The man facepalmed. "Right, sorry, you're looking for Stanford. Sorry, he's not here right now."

"Why have I never seen you before?"

"Umm... because I've never broken into your house and allegedly stolen all of your clothing...?" Stan's eyes shifted as he found himself automatically inserting the legalese... he'd only been back a week and his brother's bad habits were already wearing off on him.

"I would think I'd know if Stanford Pines had an identical twin brother also named Stanford Pines." Vlad's eyes narrowed. He knew far too much about cloning to let this slide.

Ford shrugged. "I've been trapped on the other side of an interdimensional portal for 30 years after a falling out with my brother." Seeing said brother behind the curtain out of the corner of his eye, not noticing just who his twin was talking to and gesturing that it's time to pull a big stunt to get the tourists back. Ford rolled his eyes and shifted back into the sales pitch. "It's just the kind of mysteries and befuddlement that happens everyday at a completely legitimate and mysterious Mystery Shack like this one! Do you want to buy one of the few rare bobble-heads I brought back with me from my trip through time?!"

Vlad narrowed his eyes and noticing the shadow of a man behind the curtain, pulled Stanley into another aisle. "So, you say you had a falling out with your brother, did you?" He could already feel his fingers dancing in their 'evil plotting pose'. "Would you renounce him and join me in a quest to claim your rightful place in this... Mystery Shack?"

A new face popped behind the aisle, this time belonging to the young noodley boy Vlad had seen before, carrying a broom and sweeping the floor. "Hey Great Uncle Ford! Who's the creepy guy?"

Vlad felt a vein pop, "I AM NOT A CREEP!"

Turning away as his rival's twin brother spoke with the young child, Vlad quickly noticed the affection of a loving yet wrongfully separated relative. "And a young boy for him to raise as an apprentice living under the care of a oafish guardian... It really is perfect!"

The boy glanced at the strangely dressed man over his grandfather's (holy crap the Author his grandfather's the Author!) shoulder. "And why is he such a fruit loop?"

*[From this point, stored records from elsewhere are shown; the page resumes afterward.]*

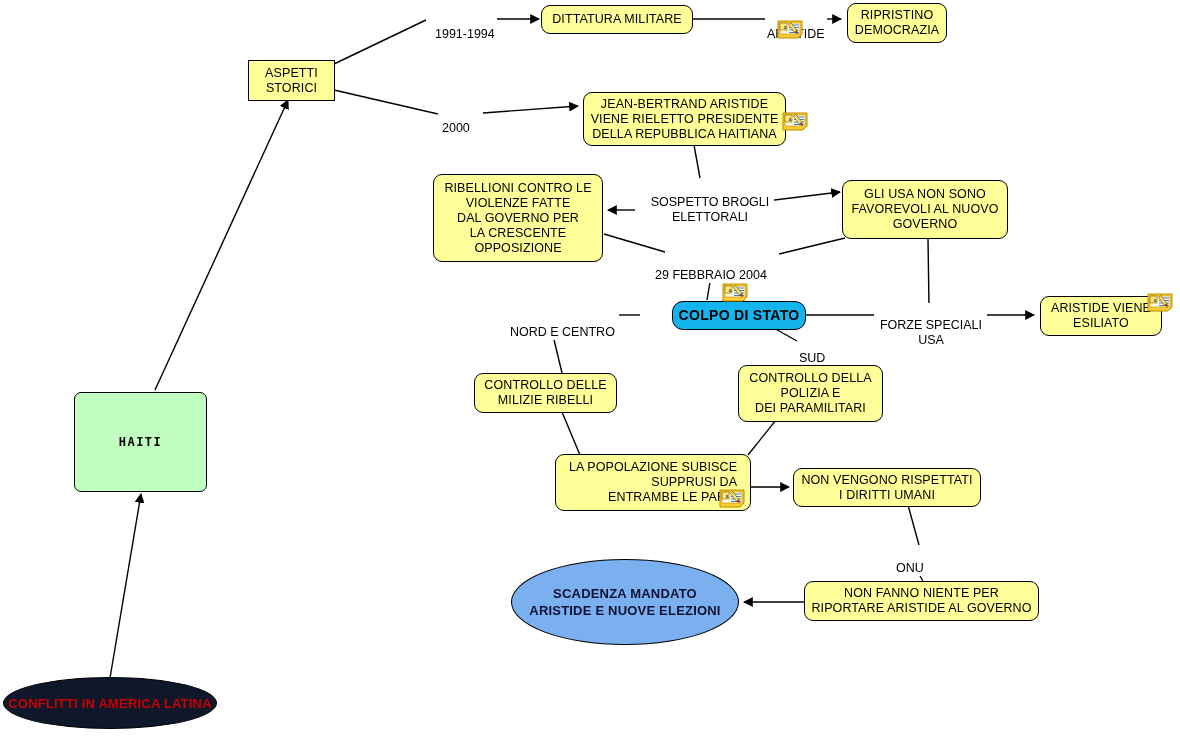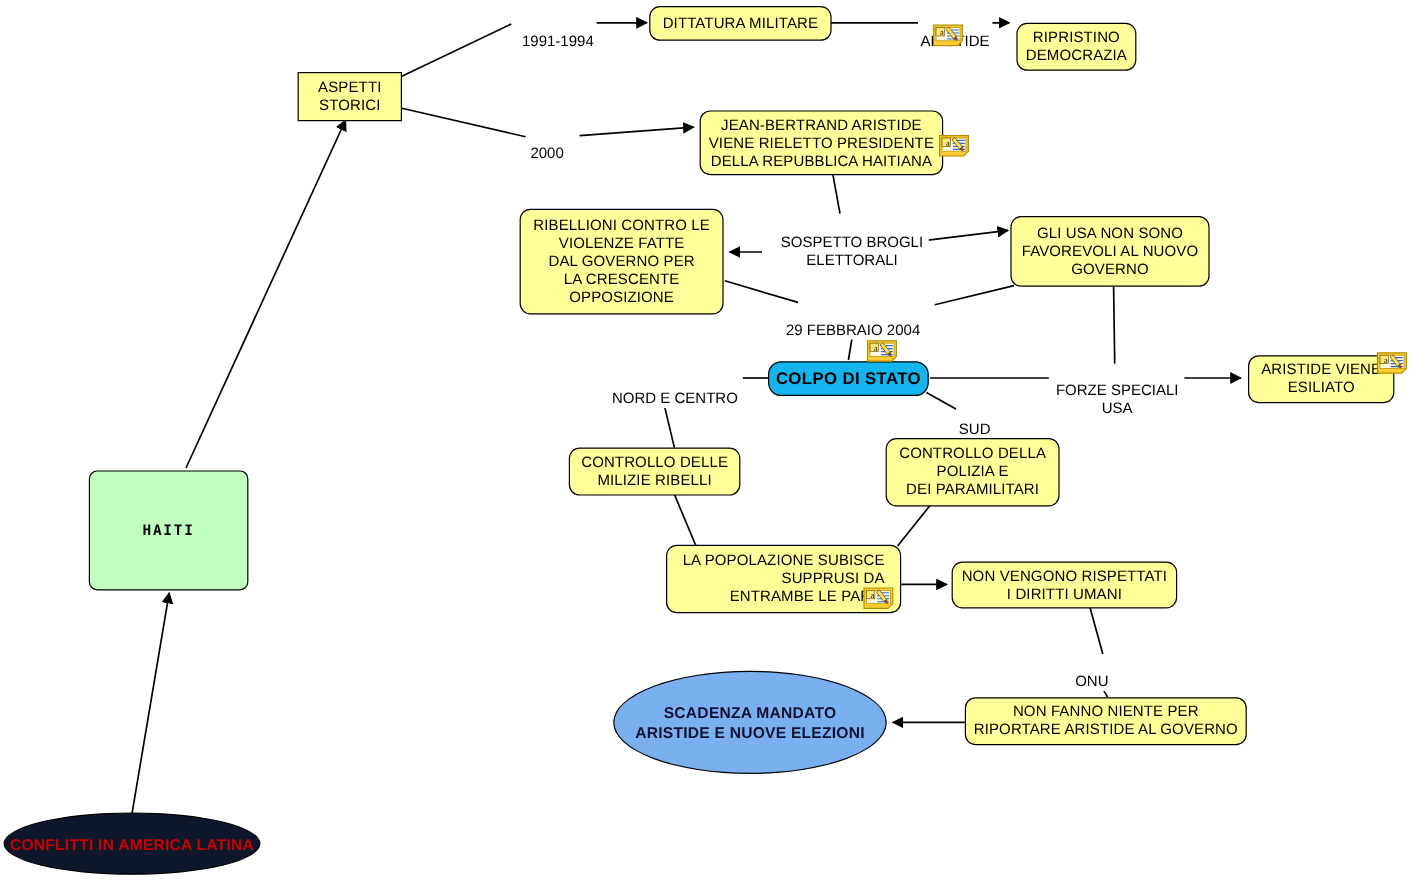--- a/index.html
+++ b/index.html
@@ -181,7 +181,7 @@
     <span>DITTATURA MILITARE</span>
   </div>
 
-  <div class="node rounded" style="left:847px; top:3px; width:100px; height:40px;margin-top:16px;">
+  <div class="node rounded" style="left:847px; top:3px; width:100px; height:40px;">
     <span>RIPRISTINO
 DEMOCRAZIA</span>
   </div>

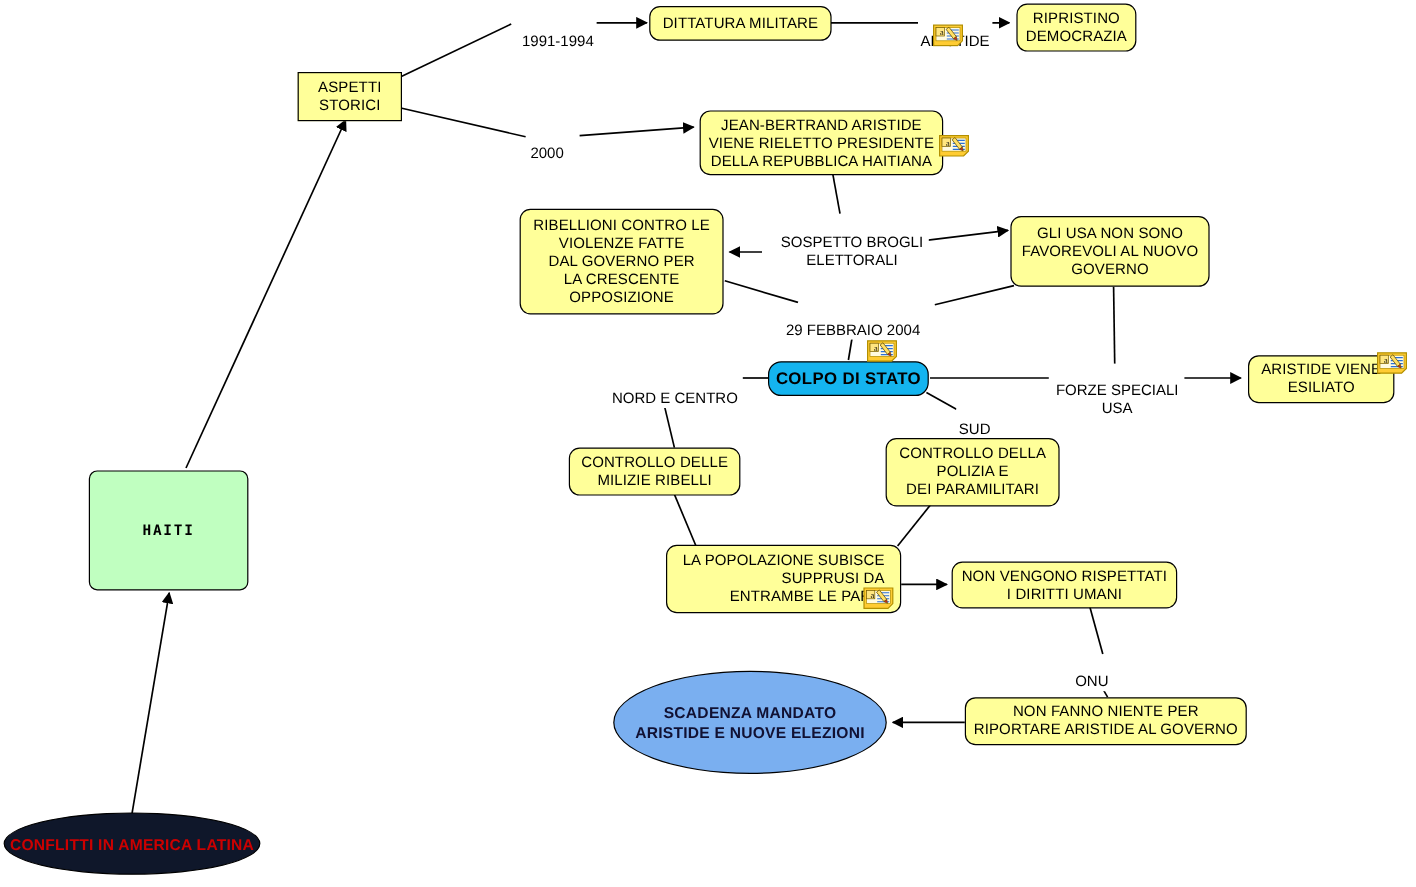--- a/index.html
+++ b/index.html
@@ -47,6 +47,7 @@
     font-size: 14px;
     border-radius: 11px;
     letter-spacing: 0.3px;
+    margin-left: 32px;
   }
   .node.green {
     background: #c0ffc0;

"I AM ALSO NOT A FRUIT LOOP!"

AN: I hope I did Ford justice. Hard to tell without getting to see his character on the show yet before I wrote this, but I had to come back and edit the names because I realized it would be confusing. Also funny for Vlad looking for Stanford and finding Ford. The end with Dipper was inspired by Astrophantomplanet's ideas based on her original post.


AN: This one is different as it's more a direct omake from the original fic here.

Danny sighed, and twidled his thumbs in a way that made Vlad think of his comforting 'evil plotting pose.' "Look, Vlad, have you ever considered the possibility of being... nice to my family and I? Like, I guess I wouldn't mind hanging around here from time to time if you weren't always being such a fruit loop."

"Would you deny thy father and refuse thy name.
Or, if thou wilt not, be but sworn my apprentice.
And I'll no longer be a Masters."

"Vlad! No creepy trying to kill my family!"

"It's not evil, Daniel, it's Shakespeare."

"I'm a teenager... is there a difference?"